Sony vaios are the first choice for young girls, thats why endorsed by kareena kapoor.. they attract users by features like colours tangy orange, neon green, pink, magenta, nice screen. Generally girls don't play new high end games so poor GPUs of vaios does not matter to them.

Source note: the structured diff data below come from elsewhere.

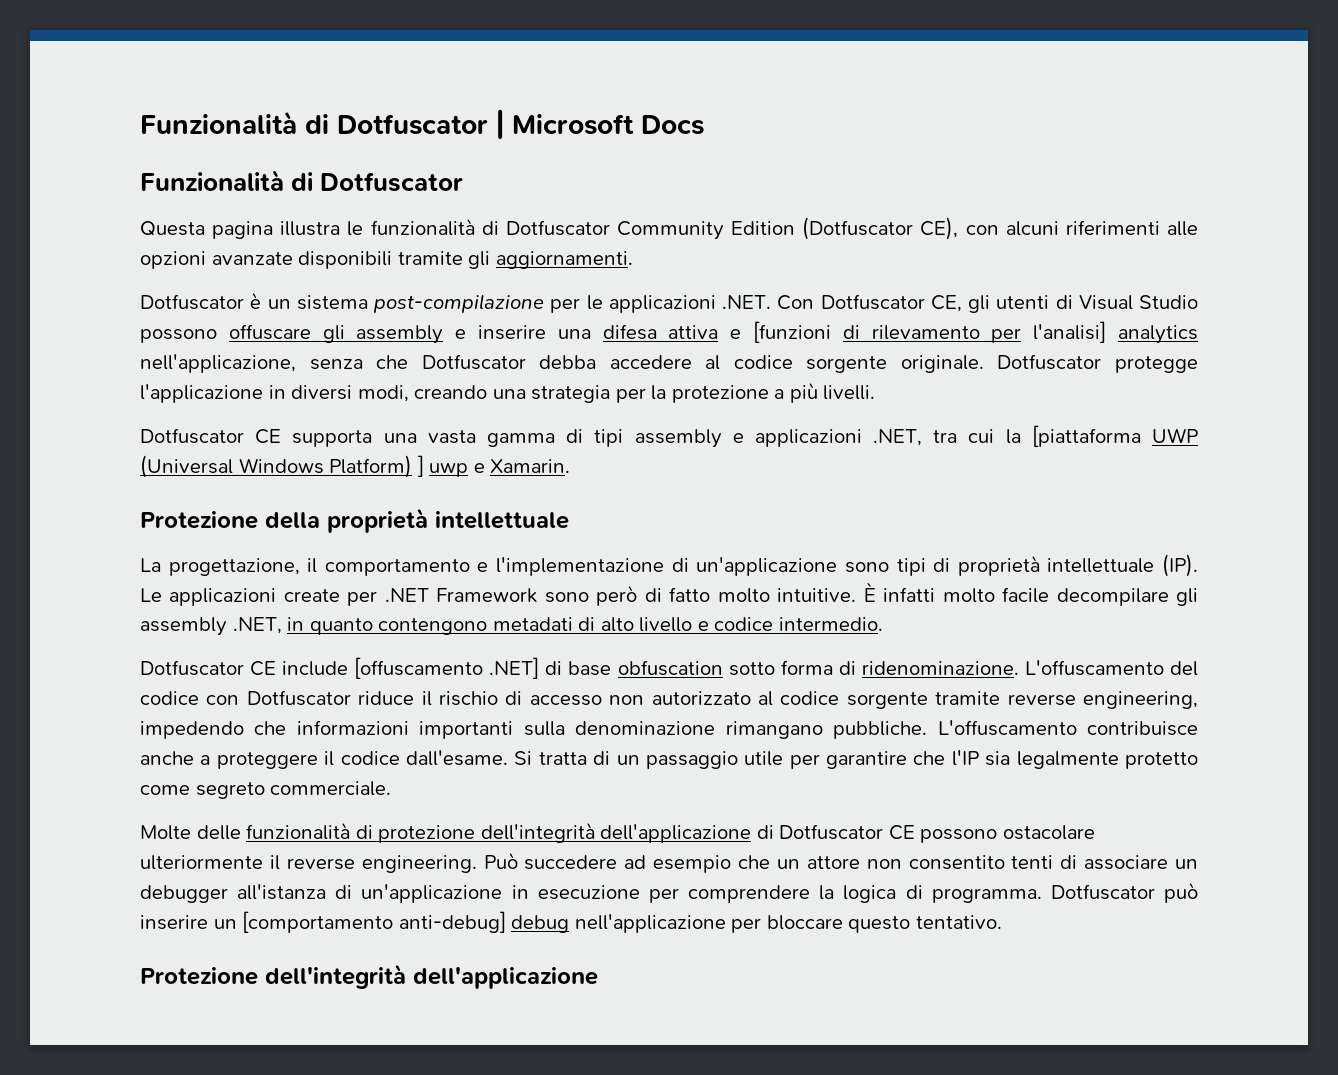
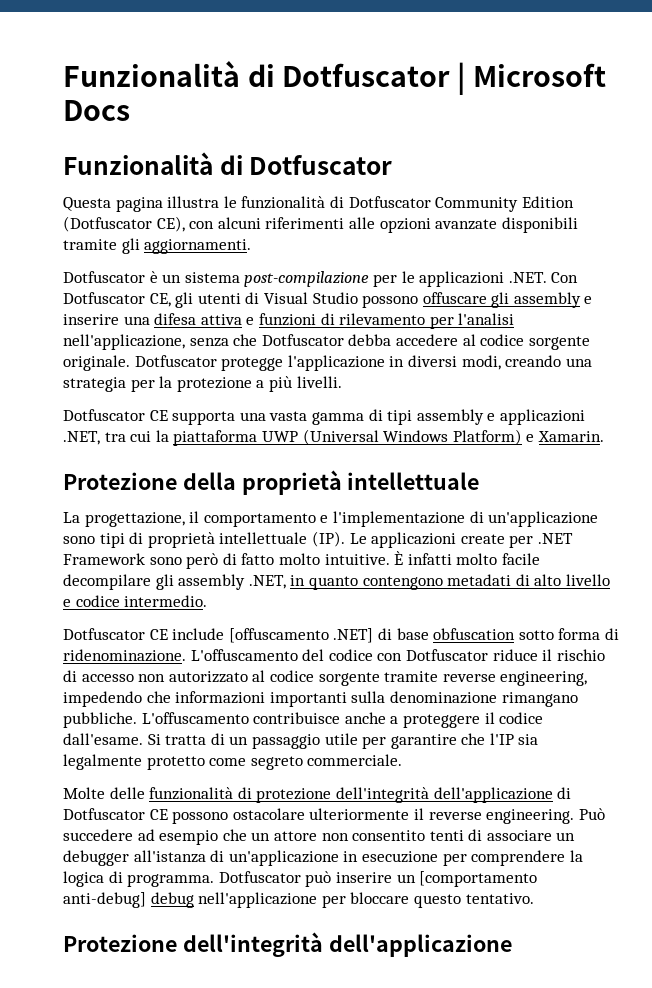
- Dotfuscator è un sistema post-compilazione per le applicazioni .NET. Con Dotfuscator CE, gli utenti di Visual Studio possono offuscare gli assembly e inserire una difesa attiva e [funzioni di rilevamento per l'analisi] analytics nell'applicazione, senza che Dotfuscator debba accedere al codice sorgente originale.
+ Dotfuscator è un sistema post-compilazione per le applicazioni .NET. Con Dotfuscator CE, gli utenti di Visual Studio possono offuscare gli assembly e inserire una difesa attiva e funzioni di rilevamento per l'analisi nell'applicazione, senza che Dotfuscator debba accedere al codice sorgente originale.
- Dotfuscator CE supporta una vasta gamma di tipi assembly e applicazioni .NET, tra cui la [piattaforma UWP (Universal Windows Platform) ] uwp e Xamarin.
+ Dotfuscator CE supporta una vasta gamma di tipi assembly e applicazioni .NET, tra cui la piattaforma UWP (Universal Windows Platform) e Xamarin.

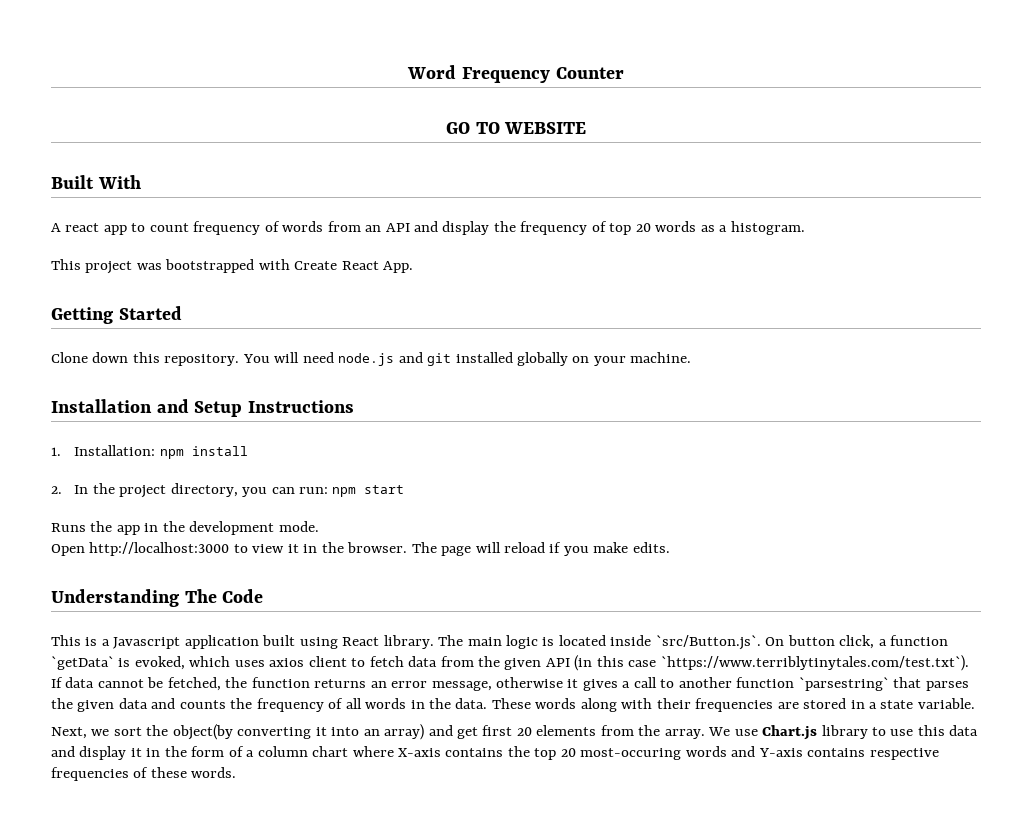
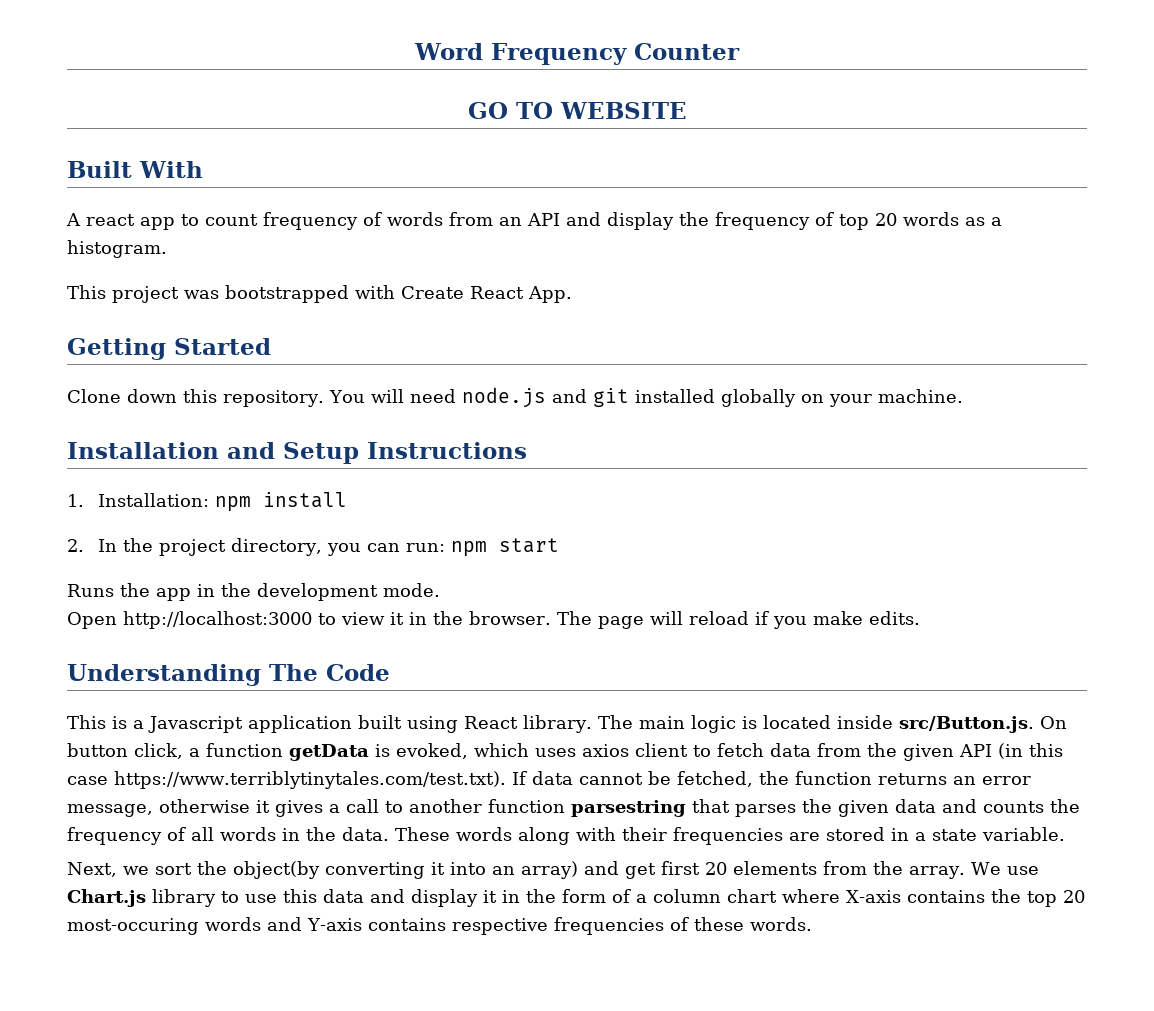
- The main logic is located inside `src/Button.js`. On button click, a function `getData` is evoked, which uses axios client to fetch data from the given API (in this case `https://www.terriblytinytales.com/test.txt`). If data cannot be fetched, the function returns an error message, otherwise it gives a call to another function `parsestring` that parses the given data and counts the frequency of all words in the data.
+ The main logic is located inside src/Button.js. On button click, a function getData is evoked, which uses axios client to fetch data from the given API (in this case https://www.terriblytinytales.com/test.txt). If data cannot be fetched, the function returns an error message, otherwise it gives a call to another function parsestring that parses the given data and counts the frequency of all words in the data.

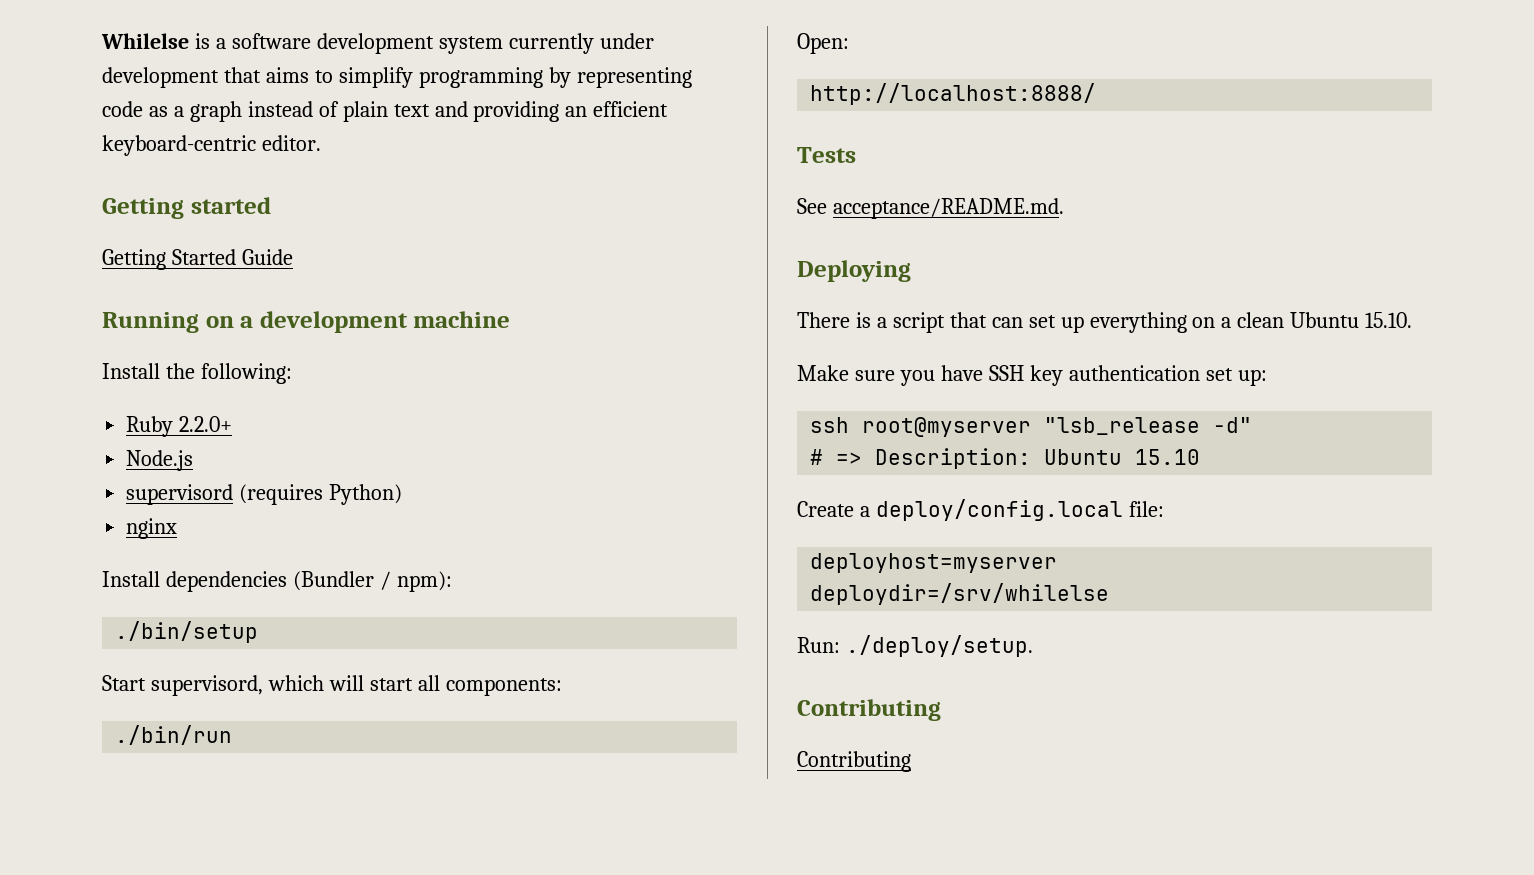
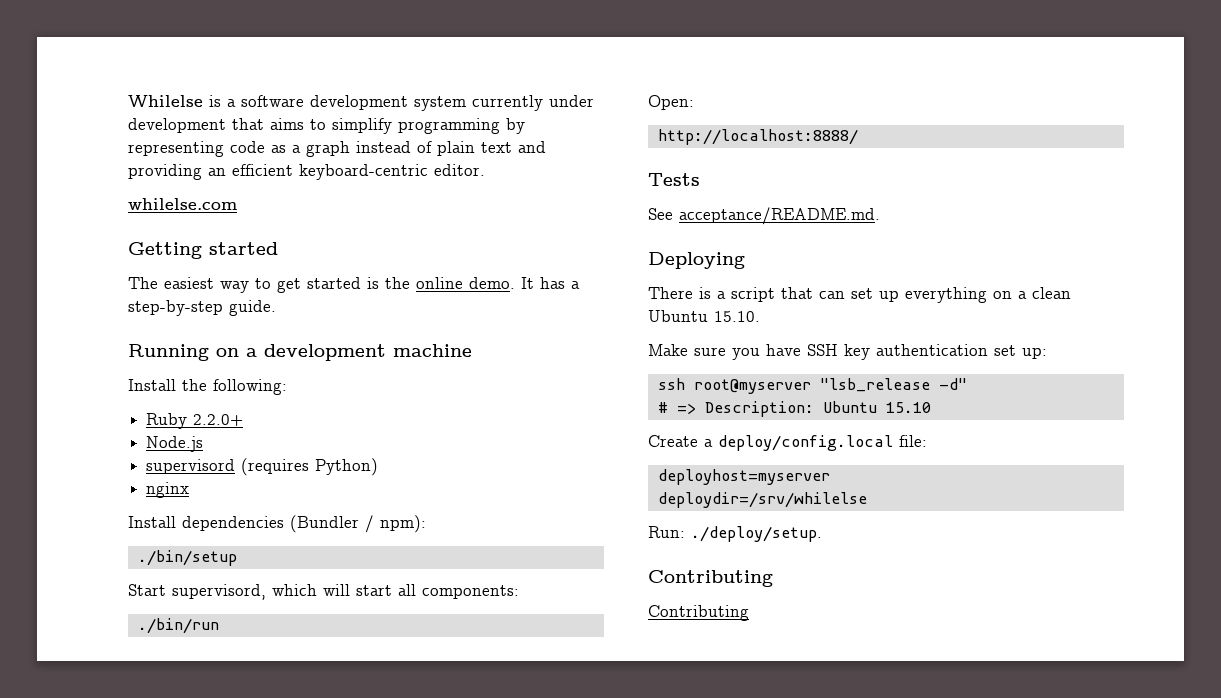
+ whilelse.com
- Getting Started Guide
+ The easiest way to get started is the online demo. It has a step-by-step guide.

And 13-14" laptops looks more cute on girls.


----------



## Abhishek_Z (Jul 18, 2012)

gunner_kanishk said:


> An alpha test is when developers test it out a product themselves the way a consumer would.
> 
> When they fix the issues, and then give it to the consumer to test, then its a beta test.



Actually I went for a Special SAMSUNG program and I used the products... Am I still Beta 



randomuser111 said:


> ^
> HP DV6
> HP Pavilion DV6-7040TX Laptop 3rd Gen i7/6GB/750GB/2GB Graphics/Win 7 HP with Beats Audio: Flipkart.com: Compare, Review HP Notebook


 
Its a good lappi but Samsung is giving better GX card for 2k less !
Remember 1st priority : PERFORMANCE I need a Performance 

Is there any good ASUS laptop around ?


----------



## randomuser111 (Jul 19, 2012)

^
No ASUS model in your budget for your requirements I'm afraid.


----------



## Abhishek_Z (Jul 19, 2012)

OK guys after a long thought I can include desktops in my range.


----------



## ratul (Jul 21, 2012)

rider said:


> Sony vaios are the first choice for young girls, thats why endorsed by kareena kapoor.. they attract users by features like colours tangy orange, neon green, pink, magenta, nice screen. Generally girls don't play new high end games so poor GPUs of vaios does not matter to them. And 13-14" laptops looks more cute on girls.



haha, best and very funny answer... 



Abhishek_Z said:


> OK guys after a long thought I can include desktops in my range.



if you can then you should, desktops will give you more than double performance, than the laptops in this price range, if you choose the components wisely..


----------



## Abhishek_Z (Jul 21, 2012)

I.... don't..... want..... assembled PC.....


----------



## vipulgreattt (Jul 21, 2012)

Abhishek_Z said:


> I.... don't..... want..... assembled PC.....



Why not?? Thats the best way of getting a desktop... Take components according to their reliability and your need.


----------



## aroraanant (Jul 22, 2012)

Assembled PCs are actually better than the one manufactured by the company and also very much cheaper too.


----------



## Abhishek_Z (Jul 22, 2012)

So if I could get better configuration than Samsung's Laptop within 60 k then even assembled PC's r welcomed  but please ONLY BRANDED COMPONENTS


----------



## randomuser111 (Jul 22, 2012)

^
You need to post in the right section then . This is only for laptops.


----------



## Abhishek_Z (Jul 23, 2012)

Oh please, just one post !!!
Just one good configuration within 60 k


----------



## randomuser111 (Jul 23, 2012)

Go through this thread 
*www.thinkdigit.com/forum/pc-compon...9412-building-gaming-rig-pc-under-50-60k.html


----------



## Abhishek_Z (Jul 23, 2012)

They're good but none of them put in i7 (3 gen)


----------



## dashing.sujay (Jul 23, 2012)

Abhishek_Z said:


> Oh please, just one post !!!
> Just one good configuration within 60 k



Rules are rules.



Abhishek_Z said:


> They're good but none of them put in i7 (3 gen)



Why do you need it?


----------



## Abhishek_Z (Jul 23, 2012)

dashing.sujay said:


> Rules are rules.
> 
> 
> 
> Why do you need it?



TO PLAY THE ****ING GAMES....  and to BE FUTURE PROOF


----------



## dashing.sujay (Jul 23, 2012)

Abhishek_Z said:


> TO PLAY THE ****ING GAMES....  and to BE FUTURE PROOF



If you want desktop then do as suggested.


----------